(User interface change data)
***
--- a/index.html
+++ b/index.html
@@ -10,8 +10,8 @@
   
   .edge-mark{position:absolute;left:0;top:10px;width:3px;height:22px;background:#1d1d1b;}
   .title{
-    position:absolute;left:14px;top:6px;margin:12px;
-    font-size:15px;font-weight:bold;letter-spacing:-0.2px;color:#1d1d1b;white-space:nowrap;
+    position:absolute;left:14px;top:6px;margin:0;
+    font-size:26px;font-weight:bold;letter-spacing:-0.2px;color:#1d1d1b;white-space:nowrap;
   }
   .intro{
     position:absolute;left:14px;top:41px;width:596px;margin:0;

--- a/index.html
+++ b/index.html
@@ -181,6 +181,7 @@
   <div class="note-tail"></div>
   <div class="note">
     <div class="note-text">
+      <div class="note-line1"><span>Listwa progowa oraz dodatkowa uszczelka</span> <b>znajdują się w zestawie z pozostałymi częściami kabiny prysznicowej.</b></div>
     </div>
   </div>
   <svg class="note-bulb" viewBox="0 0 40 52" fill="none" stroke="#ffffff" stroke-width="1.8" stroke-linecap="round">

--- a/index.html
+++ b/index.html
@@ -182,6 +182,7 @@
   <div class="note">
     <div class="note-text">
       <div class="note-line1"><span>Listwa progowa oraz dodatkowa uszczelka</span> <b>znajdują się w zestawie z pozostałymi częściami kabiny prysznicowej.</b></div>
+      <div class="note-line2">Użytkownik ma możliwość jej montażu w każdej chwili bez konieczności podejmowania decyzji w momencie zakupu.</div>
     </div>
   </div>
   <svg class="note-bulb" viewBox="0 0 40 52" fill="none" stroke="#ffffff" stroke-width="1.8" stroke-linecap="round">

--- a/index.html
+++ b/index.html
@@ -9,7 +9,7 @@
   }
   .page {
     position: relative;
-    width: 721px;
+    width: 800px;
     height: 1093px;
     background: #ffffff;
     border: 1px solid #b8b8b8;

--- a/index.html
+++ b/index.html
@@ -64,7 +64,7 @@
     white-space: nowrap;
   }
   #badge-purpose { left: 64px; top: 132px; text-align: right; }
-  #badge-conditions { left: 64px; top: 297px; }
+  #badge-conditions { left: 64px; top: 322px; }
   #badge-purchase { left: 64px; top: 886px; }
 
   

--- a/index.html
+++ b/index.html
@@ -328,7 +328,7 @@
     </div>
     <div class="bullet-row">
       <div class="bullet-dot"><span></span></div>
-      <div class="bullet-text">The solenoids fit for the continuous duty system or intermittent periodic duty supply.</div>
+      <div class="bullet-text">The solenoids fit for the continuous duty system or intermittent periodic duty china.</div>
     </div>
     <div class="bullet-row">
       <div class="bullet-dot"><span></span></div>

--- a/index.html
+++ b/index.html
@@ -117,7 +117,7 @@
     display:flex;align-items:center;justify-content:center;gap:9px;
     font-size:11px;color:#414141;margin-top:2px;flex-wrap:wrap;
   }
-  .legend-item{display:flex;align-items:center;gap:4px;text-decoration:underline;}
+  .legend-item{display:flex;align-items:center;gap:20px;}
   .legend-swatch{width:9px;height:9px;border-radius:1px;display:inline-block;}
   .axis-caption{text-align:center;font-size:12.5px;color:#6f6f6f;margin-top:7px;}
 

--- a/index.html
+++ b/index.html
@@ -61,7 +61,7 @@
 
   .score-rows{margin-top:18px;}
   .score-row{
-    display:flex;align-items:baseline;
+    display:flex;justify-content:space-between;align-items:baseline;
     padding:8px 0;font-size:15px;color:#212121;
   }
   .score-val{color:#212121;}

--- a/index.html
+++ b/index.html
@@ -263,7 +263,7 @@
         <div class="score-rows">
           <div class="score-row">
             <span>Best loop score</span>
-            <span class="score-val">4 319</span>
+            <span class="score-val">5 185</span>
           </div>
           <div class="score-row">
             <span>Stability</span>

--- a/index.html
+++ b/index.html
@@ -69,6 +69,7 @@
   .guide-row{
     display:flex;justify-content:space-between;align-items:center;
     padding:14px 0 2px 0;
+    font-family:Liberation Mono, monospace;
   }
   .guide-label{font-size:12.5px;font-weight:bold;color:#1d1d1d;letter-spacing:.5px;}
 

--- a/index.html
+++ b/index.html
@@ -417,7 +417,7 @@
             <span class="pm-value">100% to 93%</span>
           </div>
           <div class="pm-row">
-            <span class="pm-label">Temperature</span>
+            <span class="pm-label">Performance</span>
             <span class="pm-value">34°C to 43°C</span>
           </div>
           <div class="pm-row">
***
Word for word, every record must be given again.

| Written solution |
--- a/index.html
+++ b/index.html
@@ -10,8 +10,8 @@
   
   .edge-mark{position:absolute;left:0;top:10px;width:3px;height:22px;background:#1d1d1b;}
   .title{
-    position:absolute;left:14px;top:6px;margin:12px;
-    font-size:15px;font-weight:bold;letter-spacing:-0.2px;color:#1d1d1b;white-space:nowrap;
+    position:absolute;left:14px;top:6px;margin:0;
+    font-size:26px;font-weight:bold;letter-spacing:-0.2px;color:#1d1d1b;white-space:nowrap;
   }
   .intro{
     position:absolute;left:14px;top:41px;width:596px;margin:0;

--- a/index.html
+++ b/index.html
@@ -181,6 +181,7 @@
   <div class="note-tail"></div>
   <div class="note">
     <div class="note-text">
+      <div class="note-line1"><span>Listwa progowa oraz dodatkowa uszczelka</span> <b>znajdują się w zestawie z pozostałymi częściami kabiny prysznicowej.</b></div>
     </div>
   </div>
   <svg class="note-bulb" viewBox="0 0 40 52" fill="none" stroke="#ffffff" stroke-width="1.8" stroke-linecap="round">

--- a/index.html
+++ b/index.html
@@ -182,6 +182,7 @@
   <div class="note">
     <div class="note-text">
       <div class="note-line1"><span>Listwa progowa oraz dodatkowa uszczelka</span> <b>znajdują się w zestawie z pozostałymi częściami kabiny prysznicowej.</b></div>
+      <div class="note-line2">Użytkownik ma możliwość jej montażu w każdej chwili bez konieczności podejmowania decyzji w momencie zakupu.</div>
     </div>
   </div>
   <svg class="note-bulb" viewBox="0 0 40 52" fill="none" stroke="#ffffff" stroke-width="1.8" stroke-linecap="round">

--- a/index.html
+++ b/index.html
@@ -9,7 +9,7 @@
   }
   .page {
     position: relative;
-    width: 721px;
+    width: 800px;
     height: 1093px;
     background: #ffffff;
     border: 1px solid #b8b8b8;

--- a/index.html
+++ b/index.html
@@ -64,7 +64,7 @@
     white-space: nowrap;
   }
   #badge-purpose { left: 64px; top: 132px; text-align: right; }
-  #badge-conditions { left: 64px; top: 297px; }
+  #badge-conditions { left: 64px; top: 322px; }
   #badge-purchase { left: 64px; top: 886px; }
 
   

--- a/index.html
+++ b/index.html
@@ -328,7 +328,7 @@
     </div>
     <div class="bullet-row">
       <div class="bullet-dot"><span></span></div>
-      <div class="bullet-text">The solenoids fit for the continuous duty system or intermittent periodic duty supply.</div>
+      <div class="bullet-text">The solenoids fit for the continuous duty system or intermittent periodic duty china.</div>
     </div>
     <div class="bullet-row">
       <div class="bullet-dot"><span></span></div>

--- a/index.html
+++ b/index.html
@@ -117,7 +117,7 @@
     display:flex;align-items:center;justify-content:center;gap:9px;
     font-size:11px;color:#414141;margin-top:2px;flex-wrap:wrap;
   }
-  .legend-item{display:flex;align-items:center;gap:4px;text-decoration:underline;}
+  .legend-item{display:flex;align-items:center;gap:20px;}
   .legend-swatch{width:9px;height:9px;border-radius:1px;display:inline-block;}
   .axis-caption{text-align:center;font-size:12.5px;color:#6f6f6f;margin-top:7px;}
 

--- a/index.html
+++ b/index.html
@@ -61,7 +61,7 @@
 
   .score-rows{margin-top:18px;}
   .score-row{
-    display:flex;align-items:baseline;
+    display:flex;justify-content:space-between;align-items:baseline;
     padding:8px 0;font-size:15px;color:#212121;
   }
   .score-val{color:#212121;}

--- a/index.html
+++ b/index.html
@@ -263,7 +263,7 @@
         <div class="score-rows">
           <div class="score-row">
             <span>Best loop score</span>
-            <span class="score-val">4 319</span>
+            <span class="score-val">5 185</span>
           </div>
           <div class="score-row">
             <span>Stability</span>

--- a/index.html
+++ b/index.html
@@ -69,6 +69,7 @@
   .guide-row{
     display:flex;justify-content:space-between;align-items:center;
     padding:14px 0 2px 0;
+    font-family:Liberation Mono, monospace;
   }
   .guide-label{font-size:12.5px;font-weight:bold;color:#1d1d1d;letter-spacing:.5px;}
 

--- a/index.html
+++ b/index.html
@@ -417,7 +417,7 @@
             <span class="pm-value">100% to 93%</span>
           </div>
           <div class="pm-row">
-            <span class="pm-label">Temperature</span>
+            <span class="pm-label">Performance</span>
             <span class="pm-value">34°C to 43°C</span>
           </div>
           <div class="pm-row">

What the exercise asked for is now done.